== Segment start ==

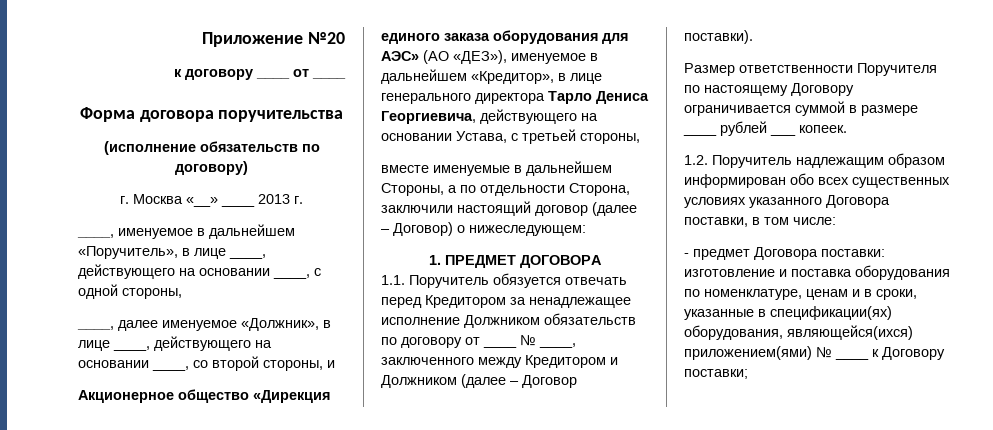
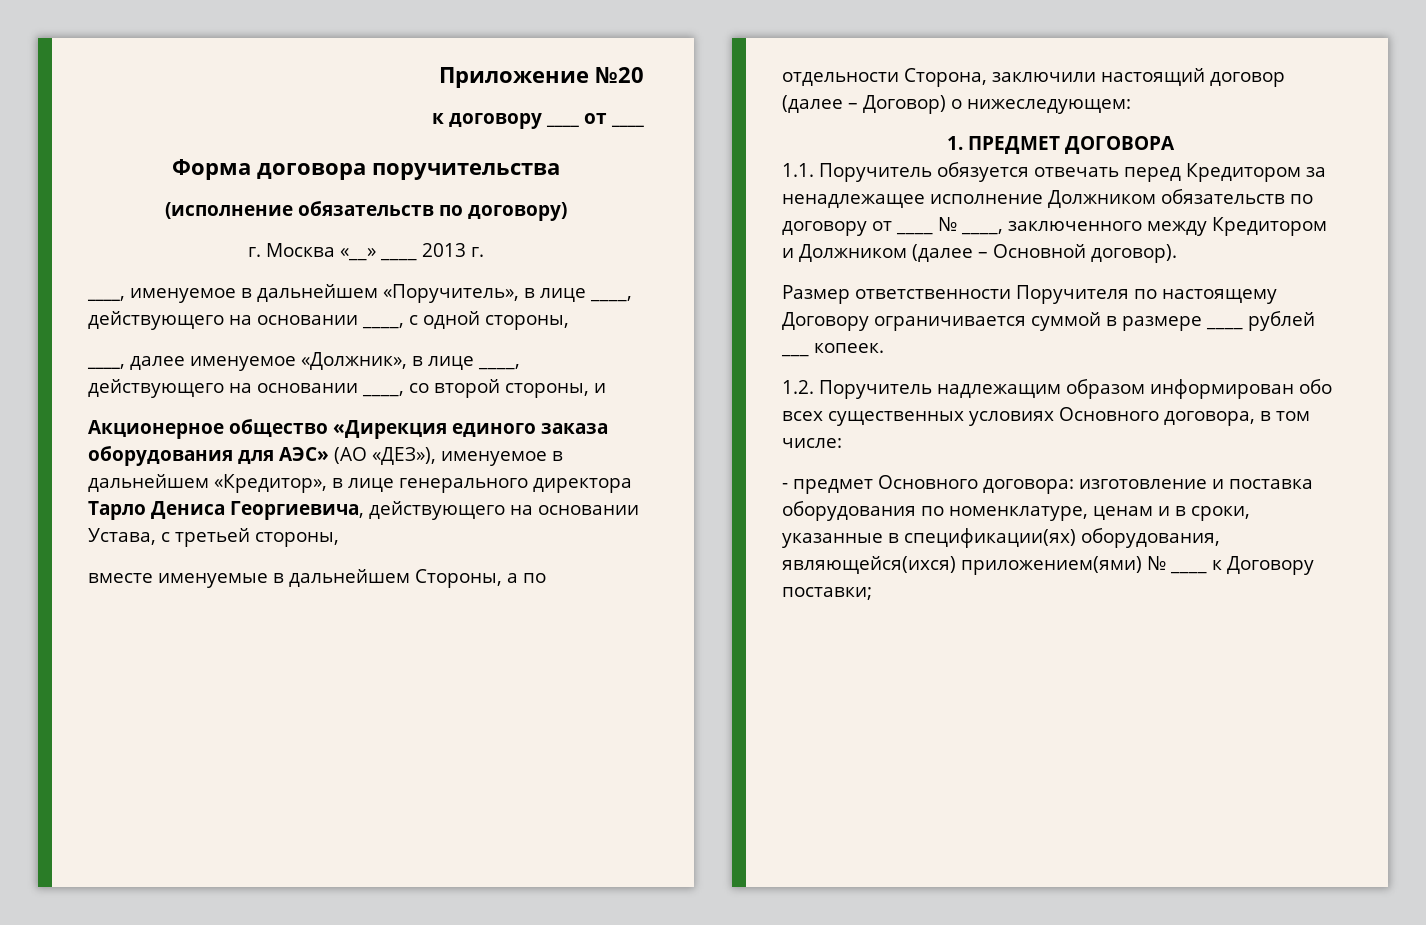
- 1.1. Поручитель обязуется отвечать перед Кредитором за ненадлежащее исполнение Должником обязательств по договору от ____ № ____, заключенного между Кредитором и Должником (далее – Договор поставки).
+ 1.1. Поручитель обязуется отвечать перед Кредитором за ненадлежащее исполнение Должником обязательств по договору от ____ № ____, заключенного между Кредитором и Должником (далее – Основной договор).
- 1.2. Поручитель надлежащим образом информирован обо всех существенных условиях указанного Договора поставки, в том числе:
+ 1.2. Поручитель надлежащим образом информирован обо всех существенных условиях Основного договора, в том числе:
- - предмет Договора поставки: изготовление и поставка оборудования по номенклатуре, ценам и в сроки, указанные в спецификации(ях) оборудования, являющейся(ихся) приложением(ями) № ____ к Договору поставки;
+ - предмет Основного договора: изготовление и поставка оборудования по номенклатуре, ценам и в сроки, указанные в спецификации(ях) оборудования, являющейся(ихся) приложением(ями) № ____ к Договору поставки;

== Segment end ==

> **WHAT THE TASK ASKS**
All lines above that contain the word "сроки" are to be copied.

> **TASK ANSWER**
- - предмет Договора поставки: изготовление и поставка оборудования по номенклатуре, ценам и в сроки, указанные в спецификации(ях) оборудования, являющейся(ихся) приложением(ями) № ____ к Договору поставки;
+ - предмет Основного договора: изготовление и поставка оборудования по номенклатуре, ценам и в сроки, указанные в спецификации(ях) оборудования, являющейся(ихся) приложением(ями) № ____ к Договору поставки;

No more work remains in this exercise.